■ **Problem to solve**:
Print out every entry, keeping each line identical to the original.

START Study material

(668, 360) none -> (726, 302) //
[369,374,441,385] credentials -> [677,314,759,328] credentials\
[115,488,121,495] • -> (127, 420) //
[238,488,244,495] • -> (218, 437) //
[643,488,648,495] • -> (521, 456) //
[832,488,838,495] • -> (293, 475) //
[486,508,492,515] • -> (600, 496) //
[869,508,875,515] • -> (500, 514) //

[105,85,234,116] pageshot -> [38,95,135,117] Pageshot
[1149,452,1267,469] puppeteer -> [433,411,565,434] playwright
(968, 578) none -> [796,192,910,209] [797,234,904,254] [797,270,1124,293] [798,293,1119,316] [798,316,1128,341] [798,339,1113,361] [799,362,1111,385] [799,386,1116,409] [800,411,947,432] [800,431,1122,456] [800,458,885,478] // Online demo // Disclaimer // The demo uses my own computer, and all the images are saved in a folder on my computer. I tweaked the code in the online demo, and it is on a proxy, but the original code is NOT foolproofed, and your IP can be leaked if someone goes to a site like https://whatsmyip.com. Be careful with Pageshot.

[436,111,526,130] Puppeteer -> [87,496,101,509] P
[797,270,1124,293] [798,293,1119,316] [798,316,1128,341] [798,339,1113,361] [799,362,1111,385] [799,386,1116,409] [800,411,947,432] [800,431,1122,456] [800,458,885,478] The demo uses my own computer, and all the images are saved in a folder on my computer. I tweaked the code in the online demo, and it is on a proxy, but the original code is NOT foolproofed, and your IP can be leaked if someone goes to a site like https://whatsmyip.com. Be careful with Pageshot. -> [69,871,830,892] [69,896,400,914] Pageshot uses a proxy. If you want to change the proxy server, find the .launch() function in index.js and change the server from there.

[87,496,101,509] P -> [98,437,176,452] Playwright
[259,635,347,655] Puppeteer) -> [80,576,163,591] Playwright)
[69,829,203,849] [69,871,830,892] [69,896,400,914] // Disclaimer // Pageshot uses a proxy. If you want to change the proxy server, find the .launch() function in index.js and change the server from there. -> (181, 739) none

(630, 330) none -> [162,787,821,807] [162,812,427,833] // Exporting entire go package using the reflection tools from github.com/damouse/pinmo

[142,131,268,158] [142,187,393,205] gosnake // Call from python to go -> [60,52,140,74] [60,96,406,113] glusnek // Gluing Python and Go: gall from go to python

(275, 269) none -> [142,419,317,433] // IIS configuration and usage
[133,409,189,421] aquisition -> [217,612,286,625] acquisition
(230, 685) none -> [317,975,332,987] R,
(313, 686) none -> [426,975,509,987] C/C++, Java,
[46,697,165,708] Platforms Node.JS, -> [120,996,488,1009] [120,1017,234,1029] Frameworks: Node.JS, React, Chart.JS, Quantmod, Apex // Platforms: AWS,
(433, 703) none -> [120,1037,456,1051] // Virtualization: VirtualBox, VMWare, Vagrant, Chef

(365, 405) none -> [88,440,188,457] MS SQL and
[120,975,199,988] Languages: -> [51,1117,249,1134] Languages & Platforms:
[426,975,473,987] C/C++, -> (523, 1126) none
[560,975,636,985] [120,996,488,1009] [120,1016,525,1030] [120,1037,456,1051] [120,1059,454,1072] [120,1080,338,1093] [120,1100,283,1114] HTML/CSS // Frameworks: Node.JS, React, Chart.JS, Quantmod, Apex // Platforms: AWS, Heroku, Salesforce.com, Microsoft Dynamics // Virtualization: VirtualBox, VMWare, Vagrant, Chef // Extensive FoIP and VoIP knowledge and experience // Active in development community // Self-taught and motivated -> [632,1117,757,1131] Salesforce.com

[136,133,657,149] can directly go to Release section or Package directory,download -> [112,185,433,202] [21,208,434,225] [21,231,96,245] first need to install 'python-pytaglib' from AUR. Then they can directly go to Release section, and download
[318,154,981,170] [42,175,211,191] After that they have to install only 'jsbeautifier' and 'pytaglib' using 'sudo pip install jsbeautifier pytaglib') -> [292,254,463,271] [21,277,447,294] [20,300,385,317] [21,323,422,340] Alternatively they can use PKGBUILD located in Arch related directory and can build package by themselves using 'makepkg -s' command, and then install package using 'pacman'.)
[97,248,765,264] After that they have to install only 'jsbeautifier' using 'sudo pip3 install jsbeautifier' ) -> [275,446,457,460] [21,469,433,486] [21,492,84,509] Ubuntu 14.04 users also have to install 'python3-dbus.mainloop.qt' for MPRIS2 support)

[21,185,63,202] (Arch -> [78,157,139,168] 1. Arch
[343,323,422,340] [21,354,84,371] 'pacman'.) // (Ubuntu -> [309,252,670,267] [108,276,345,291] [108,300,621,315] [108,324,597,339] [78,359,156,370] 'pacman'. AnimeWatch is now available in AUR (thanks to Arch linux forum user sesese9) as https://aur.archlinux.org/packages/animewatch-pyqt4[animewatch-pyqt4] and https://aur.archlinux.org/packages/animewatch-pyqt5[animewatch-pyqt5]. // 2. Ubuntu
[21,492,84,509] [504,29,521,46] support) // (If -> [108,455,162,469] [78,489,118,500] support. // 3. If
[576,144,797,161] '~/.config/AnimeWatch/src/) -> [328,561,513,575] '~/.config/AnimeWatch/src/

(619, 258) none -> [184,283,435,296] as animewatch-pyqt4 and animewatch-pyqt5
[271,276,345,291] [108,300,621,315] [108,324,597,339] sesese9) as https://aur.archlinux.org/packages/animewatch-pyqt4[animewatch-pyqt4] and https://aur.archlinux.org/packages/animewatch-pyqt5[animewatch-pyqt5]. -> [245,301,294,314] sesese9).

END Study material

■ **Reply**:
(668, 360) none -> (726, 302) //
[369,374,441,385] credentials -> [677,314,759,328] credentials\
[115,488,121,495] • -> (127, 420) //
[238,488,244,495] • -> (218, 437) //
[643,488,648,495] • -> (521, 456) //
[832,488,838,495] • -> (293, 475) //
[486,508,492,515] • -> (600, 496) //
[869,508,875,515] • -> (500, 514) //

[105,85,234,116] pageshot -> [38,95,135,117] Pageshot
[1149,452,1267,469] puppeteer -> [433,411,565,434] playwright
(968, 578) none -> [796,192,910,209] [797,234,904,254] [797,270,1124,293] [798,293,1119,316] [798,316,1128,341] [798,339,1113,361] [799,362,1111,385] [799,386,1116,409] [800,411,947,432] [800,431,1122,456] [800,458,885,478] // Online demo // Disclaimer // The demo uses my own computer, and all the images are saved in a folder on my computer. I tweaked the code in the online demo, and it is on a proxy, but the original code is NOT foolproofed, and your IP can be leaked if someone goes to a site like https://whatsmyip.com. Be careful with Pageshot.

[436,111,526,130] Puppeteer -> [87,496,101,509] P
[797,270,1124,293] [798,293,1119,316] [798,316,1128,341] [798,339,1113,361] [799,362,1111,385] [799,386,1116,409] [800,411,947,432] [800,431,1122,456] [800,458,885,478] The demo uses my own computer, and all the images are saved in a folder on my computer. I tweaked the code in the online demo, and it is on a proxy, but the original code is NOT foolproofed, and your IP can be leaked if someone goes to a site like https://whatsmyip.com. Be careful with Pageshot. -> [69,871,830,892] [69,896,400,914] Pageshot uses a proxy. If you want to change the proxy server, find the .launch() function in index.js and change the server from there.

[87,496,101,509] P -> [98,437,176,452] Playwright
[259,635,347,655] Puppeteer) -> [80,576,163,591] Playwright)
[69,829,203,849] [69,871,830,892] [69,896,400,914] // Disclaimer // Pageshot uses a proxy. If you want to change the proxy server, find the .launch() function in index.js and change the server from there. -> (181, 739) none

(630, 330) none -> [162,787,821,807] [162,812,427,833] // Exporting entire go package using the reflection tools from github.com/damouse/pinmo

[142,131,268,158] [142,187,393,205] gosnake // Call from python to go -> [60,52,140,74] [60,96,406,113] glusnek // Gluing Python and Go: gall from go to python

(275, 269) none -> [142,419,317,433] // IIS configuration and usage
[133,409,189,421] aquisition -> [217,612,286,625] acquisition
(230, 685) none -> [317,975,332,987] R,
(313, 686) none -> [426,975,509,987] C/C++, Java,
[46,697,165,708] Platforms Node.JS, -> [120,996,488,1009] [120,1017,234,1029] Frameworks: Node.JS, React, Chart.JS, Quantmod, Apex // Platforms: AWS,
(433, 703) none -> [120,1037,456,1051] // Virtualization: VirtualBox, VMWare, Vagrant, Chef

(365, 405) none -> [88,440,188,457] MS SQL and
[120,975,199,988] Languages: -> [51,1117,249,1134] Languages & Platforms:
[426,975,473,987] C/C++, -> (523, 1126) none
[560,975,636,985] [120,996,488,1009] [120,1016,525,1030] [120,1037,456,1051] [120,1059,454,1072] [120,1080,338,1093] [120,1100,283,1114] HTML/CSS // Frameworks: Node.JS, React, Chart.JS, Quantmod, Apex // Platforms: AWS, Heroku, Salesforce.com, Microsoft Dynamics // Virtualization: VirtualBox, VMWare, Vagrant, Chef // Extensive FoIP and VoIP knowledge and experience // Active in development community // Self-taught and motivated -> [632,1117,757,1131] Salesforce.com

[136,133,657,149] can directly go to Release section or Package directory,download -> [112,185,433,202] [21,208,434,225] [21,231,96,245] first need to install 'python-pytaglib' from AUR. Then they can directly go to Release section, and download
[318,154,981,170] [42,175,211,191] After that they have to install only 'jsbeautifier' and 'pytaglib' using 'sudo pip install jsbeautifier pytaglib') -> [292,254,463,271] [21,277,447,294] [20,300,385,317] [21,323,422,340] Alternatively they can use PKGBUILD located in Arch related directory and can build package by themselves using 'makepkg -s' command, and then install package using 'pacman'.)
[97,248,765,264] After that they have to install only 'jsbeautifier' using 'sudo pip3 install jsbeautifier' ) -> [275,446,457,460] [21,469,433,486] [21,492,84,509] Ubuntu 14.04 users also have to install 'python3-dbus.mainloop.qt' for MPRIS2 support)

[21,185,63,202] (Arch -> [78,157,139,168] 1. Arch
[343,323,422,340] [21,354,84,371] 'pacman'.) // (Ubuntu -> [309,252,670,267] [108,276,345,291] [108,300,621,315] [108,324,597,339] [78,359,156,370] 'pacman'. AnimeWatch is now available in AUR (thanks to Arch linux forum user sesese9) as https://aur.archlinux.org/packages/animewatch-pyqt4[animewatch-pyqt4] and https://aur.archlinux.org/packages/animewatch-pyqt5[animewatch-pyqt5]. // 2. Ubuntu
[21,492,84,509] [504,29,521,46] support) // (If -> [108,455,162,469] [78,489,118,500] support. // 3. If
[576,144,797,161] '~/.config/AnimeWatch/src/) -> [328,561,513,575] '~/.config/AnimeWatch/src/

(619, 258) none -> [184,283,435,296] as animewatch-pyqt4 and animewatch-pyqt5
[271,276,345,291] [108,300,621,315] [108,324,597,339] sesese9) as https://aur.archlinux.org/packages/animewatch-pyqt4[animewatch-pyqt4] and https://aur.archlinux.org/packages/animewatch-pyqt5[animewatch-pyqt5]. -> [245,301,294,314] sesese9).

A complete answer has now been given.